Hammond H A, Jin L, Zhong Y, Caskey C T, Chakraborty R
Department of Molecular and Human Genetics, Baylor College of Medicine, Houston, TX 77030.
Am J Hum Genet. 1994 Jul;55(1):175-89.
Personal identification by using DNA typing methodologies has been an issue in the popular and scientific press for several years. We present a PCR-based DNA-typing method using 13 unlinked short tandem repeat (STR) loci. Validation of the loci and methodology has been performed to meet standards set by the forensic community and the accrediting organization for parentage testing. Extensive statistical analysis has addressed the issues surrounding the presentation of "match" statistics. We have found STR loci to provide a rapid, sensitive, and reliable method of DNA typing for parentage testing, forensic identification, and medical diagnostics. Valid statistical analysis is generally simpler than similar analysis of RFLP-VNTR results and provides powerful statistical evidence of the low frequency of random multilocus genotype matching.

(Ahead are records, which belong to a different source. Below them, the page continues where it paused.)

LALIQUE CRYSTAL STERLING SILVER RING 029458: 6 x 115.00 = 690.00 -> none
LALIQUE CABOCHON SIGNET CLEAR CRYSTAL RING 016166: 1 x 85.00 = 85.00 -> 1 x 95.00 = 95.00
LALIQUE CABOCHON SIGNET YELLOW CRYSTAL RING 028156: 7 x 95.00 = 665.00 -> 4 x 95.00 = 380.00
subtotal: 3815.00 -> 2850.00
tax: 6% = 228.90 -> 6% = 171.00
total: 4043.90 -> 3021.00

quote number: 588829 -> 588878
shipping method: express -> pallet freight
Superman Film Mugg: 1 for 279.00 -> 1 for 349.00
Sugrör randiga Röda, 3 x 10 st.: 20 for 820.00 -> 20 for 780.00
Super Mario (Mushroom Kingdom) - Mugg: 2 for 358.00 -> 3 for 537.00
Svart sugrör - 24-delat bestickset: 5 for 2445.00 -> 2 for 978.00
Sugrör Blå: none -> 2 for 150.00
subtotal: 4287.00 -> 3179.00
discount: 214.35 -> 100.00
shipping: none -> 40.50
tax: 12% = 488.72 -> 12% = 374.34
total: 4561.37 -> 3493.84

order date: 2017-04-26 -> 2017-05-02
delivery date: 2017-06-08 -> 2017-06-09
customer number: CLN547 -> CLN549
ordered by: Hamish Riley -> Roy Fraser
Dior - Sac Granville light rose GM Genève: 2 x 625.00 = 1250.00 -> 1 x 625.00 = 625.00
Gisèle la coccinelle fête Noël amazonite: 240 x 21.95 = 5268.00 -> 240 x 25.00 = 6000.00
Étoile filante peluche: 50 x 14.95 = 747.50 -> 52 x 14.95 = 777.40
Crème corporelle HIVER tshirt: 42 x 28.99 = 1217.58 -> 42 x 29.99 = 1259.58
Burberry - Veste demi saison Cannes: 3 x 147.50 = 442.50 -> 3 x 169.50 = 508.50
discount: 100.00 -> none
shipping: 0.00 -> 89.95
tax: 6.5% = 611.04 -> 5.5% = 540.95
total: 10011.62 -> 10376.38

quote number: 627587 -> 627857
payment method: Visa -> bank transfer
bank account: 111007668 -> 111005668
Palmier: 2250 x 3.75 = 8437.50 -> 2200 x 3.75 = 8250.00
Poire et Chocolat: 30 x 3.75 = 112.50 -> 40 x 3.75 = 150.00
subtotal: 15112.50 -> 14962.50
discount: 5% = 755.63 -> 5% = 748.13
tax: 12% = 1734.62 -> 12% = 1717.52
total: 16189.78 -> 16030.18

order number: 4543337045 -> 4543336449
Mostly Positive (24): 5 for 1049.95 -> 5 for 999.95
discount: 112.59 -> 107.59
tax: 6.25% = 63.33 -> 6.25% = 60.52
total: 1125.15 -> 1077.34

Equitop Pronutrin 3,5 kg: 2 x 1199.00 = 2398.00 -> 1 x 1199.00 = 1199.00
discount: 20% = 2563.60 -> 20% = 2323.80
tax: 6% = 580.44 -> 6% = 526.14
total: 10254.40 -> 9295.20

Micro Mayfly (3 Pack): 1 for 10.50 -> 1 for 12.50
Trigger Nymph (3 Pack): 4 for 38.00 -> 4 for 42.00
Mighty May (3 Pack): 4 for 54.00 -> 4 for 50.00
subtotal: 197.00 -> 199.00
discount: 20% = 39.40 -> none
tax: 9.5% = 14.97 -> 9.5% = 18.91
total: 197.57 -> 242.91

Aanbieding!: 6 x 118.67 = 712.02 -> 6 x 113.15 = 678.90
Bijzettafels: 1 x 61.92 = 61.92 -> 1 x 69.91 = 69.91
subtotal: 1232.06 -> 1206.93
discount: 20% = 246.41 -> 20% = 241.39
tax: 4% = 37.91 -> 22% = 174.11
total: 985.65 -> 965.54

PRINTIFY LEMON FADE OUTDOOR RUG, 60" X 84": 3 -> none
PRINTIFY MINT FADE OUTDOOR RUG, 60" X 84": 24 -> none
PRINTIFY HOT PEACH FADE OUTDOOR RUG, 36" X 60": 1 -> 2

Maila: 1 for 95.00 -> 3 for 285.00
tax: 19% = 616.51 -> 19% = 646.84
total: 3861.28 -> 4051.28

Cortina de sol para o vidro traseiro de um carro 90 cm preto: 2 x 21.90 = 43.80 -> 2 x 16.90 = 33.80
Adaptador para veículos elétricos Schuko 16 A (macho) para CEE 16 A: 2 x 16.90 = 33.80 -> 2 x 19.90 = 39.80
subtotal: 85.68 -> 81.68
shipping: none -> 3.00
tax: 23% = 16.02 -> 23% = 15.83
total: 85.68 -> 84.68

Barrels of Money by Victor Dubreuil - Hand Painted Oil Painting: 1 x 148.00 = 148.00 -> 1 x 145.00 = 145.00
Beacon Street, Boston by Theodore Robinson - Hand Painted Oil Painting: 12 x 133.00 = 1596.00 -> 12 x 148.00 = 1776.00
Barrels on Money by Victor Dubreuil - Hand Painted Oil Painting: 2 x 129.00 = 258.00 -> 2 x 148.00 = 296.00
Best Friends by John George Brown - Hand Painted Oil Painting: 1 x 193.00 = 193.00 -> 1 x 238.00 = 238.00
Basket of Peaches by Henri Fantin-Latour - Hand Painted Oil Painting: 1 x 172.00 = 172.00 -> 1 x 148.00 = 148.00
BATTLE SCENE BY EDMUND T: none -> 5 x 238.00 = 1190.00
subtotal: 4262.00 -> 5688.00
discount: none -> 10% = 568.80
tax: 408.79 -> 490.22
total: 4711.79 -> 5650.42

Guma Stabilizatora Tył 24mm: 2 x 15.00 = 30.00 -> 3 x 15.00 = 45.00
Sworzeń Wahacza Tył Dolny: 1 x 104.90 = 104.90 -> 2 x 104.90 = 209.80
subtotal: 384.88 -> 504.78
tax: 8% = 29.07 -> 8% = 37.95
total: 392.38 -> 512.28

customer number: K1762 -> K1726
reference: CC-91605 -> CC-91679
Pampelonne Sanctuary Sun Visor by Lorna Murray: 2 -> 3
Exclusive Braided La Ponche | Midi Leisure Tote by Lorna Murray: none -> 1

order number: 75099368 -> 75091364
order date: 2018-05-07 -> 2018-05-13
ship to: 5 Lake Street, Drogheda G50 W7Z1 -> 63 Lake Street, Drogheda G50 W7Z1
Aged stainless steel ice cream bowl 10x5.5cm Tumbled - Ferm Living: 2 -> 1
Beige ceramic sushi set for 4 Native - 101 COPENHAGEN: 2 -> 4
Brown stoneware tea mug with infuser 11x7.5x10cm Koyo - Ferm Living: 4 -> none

数年来,利用DNA分型方法进行个人身份识别一直是大众媒体和科学刊物关注的问题。我们提出了一种基于聚合酶链反应(PCR)的DNA分型方法,该方法使用13个不连锁的短串联重复序列(STR)位点。已经对这些位点和方法进行了验证,以符合法医界和亲子鉴定认可组织制定的标准。广泛的统计分析解决了围绕“匹配”统计数据呈现的问题。我们发现STR位点为亲子鉴定、法医鉴定和医学诊断提供了一种快速、灵敏且可靠的DNA分型方法。有效的统计分析通常比类似的限制性片段长度多态性-可变数目串联重复序列(RFLP-VNTR)结果分析更简单,并为随机多位点基因型匹配的低频性提供了有力的统计证据。